**Data provided:**

+ + + +

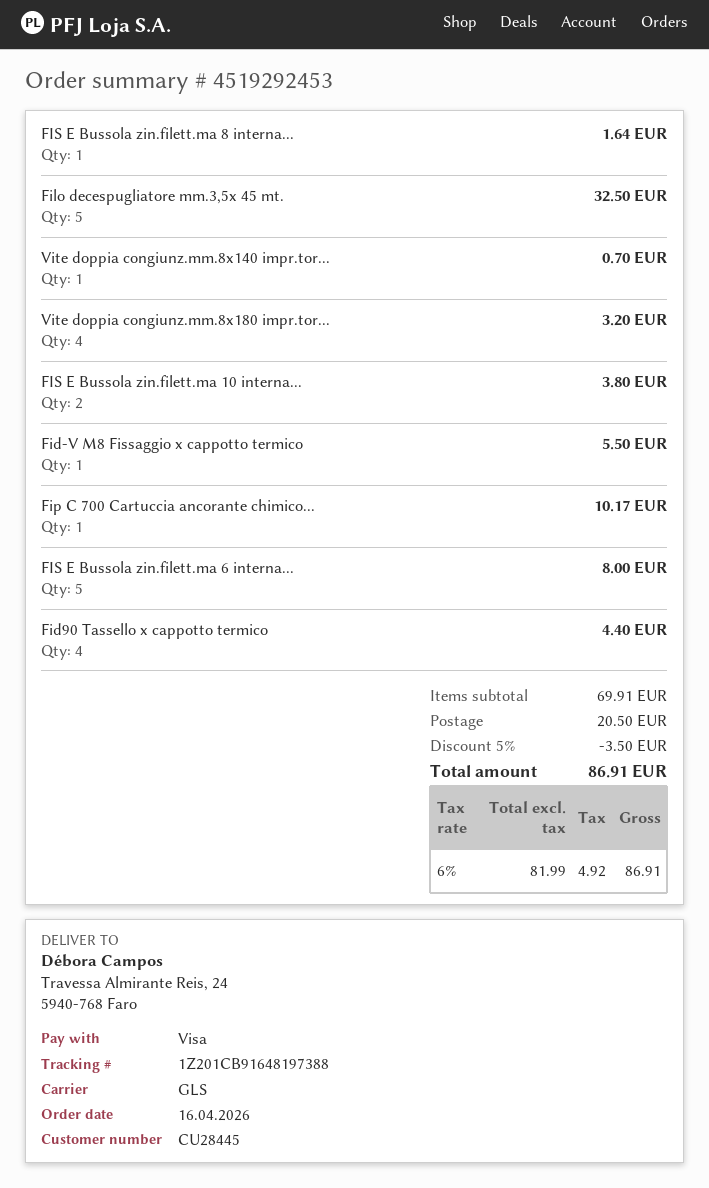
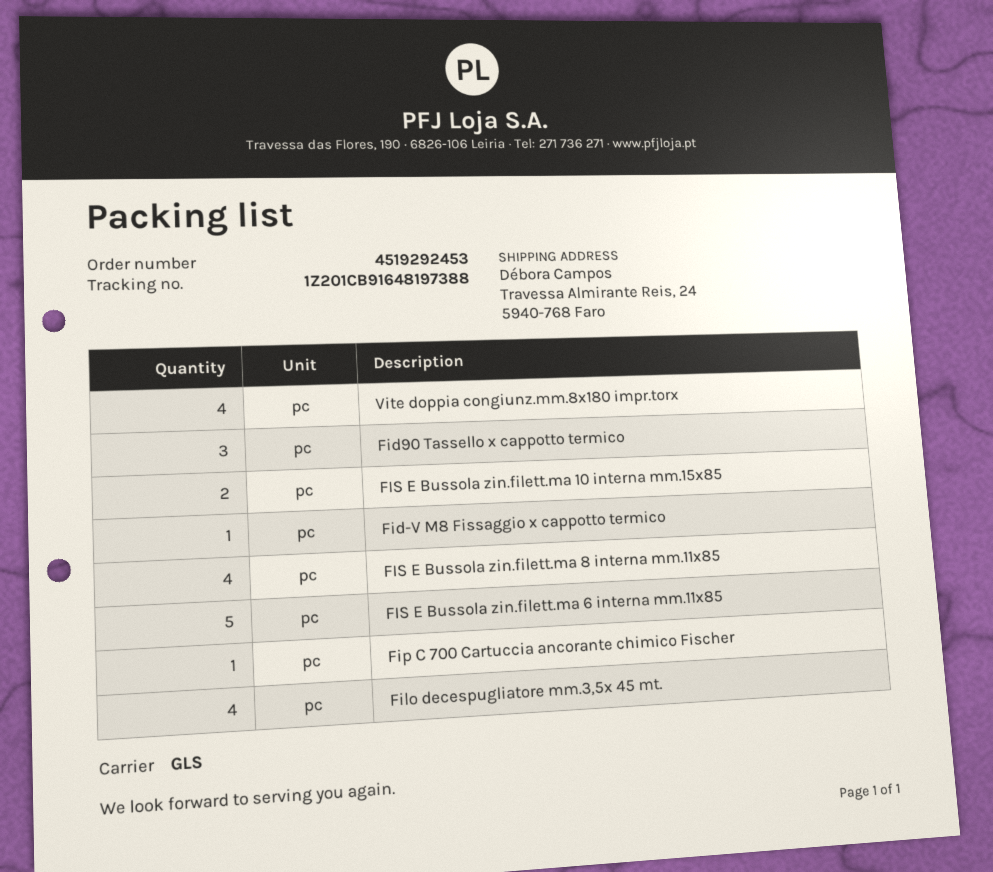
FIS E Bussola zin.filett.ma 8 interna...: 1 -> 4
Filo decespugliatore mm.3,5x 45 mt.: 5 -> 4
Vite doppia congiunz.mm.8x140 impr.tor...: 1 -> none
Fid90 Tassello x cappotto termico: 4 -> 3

+ + + +

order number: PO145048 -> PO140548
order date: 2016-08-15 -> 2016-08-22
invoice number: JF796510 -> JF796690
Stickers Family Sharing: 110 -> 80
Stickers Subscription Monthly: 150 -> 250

+ + + +

**Description of the task:**
All that should be written out is the stretch of lines above between the one holding "Stickers Family Sharing: 110 -> 80" and the one holding "Stickers Subscription Monthly: 150 -> 250", inclusive, exactly as given.

**Written answer:**
Stickers Family Sharing: 110 -> 80
Stickers Subscription Monthly: 150 -> 250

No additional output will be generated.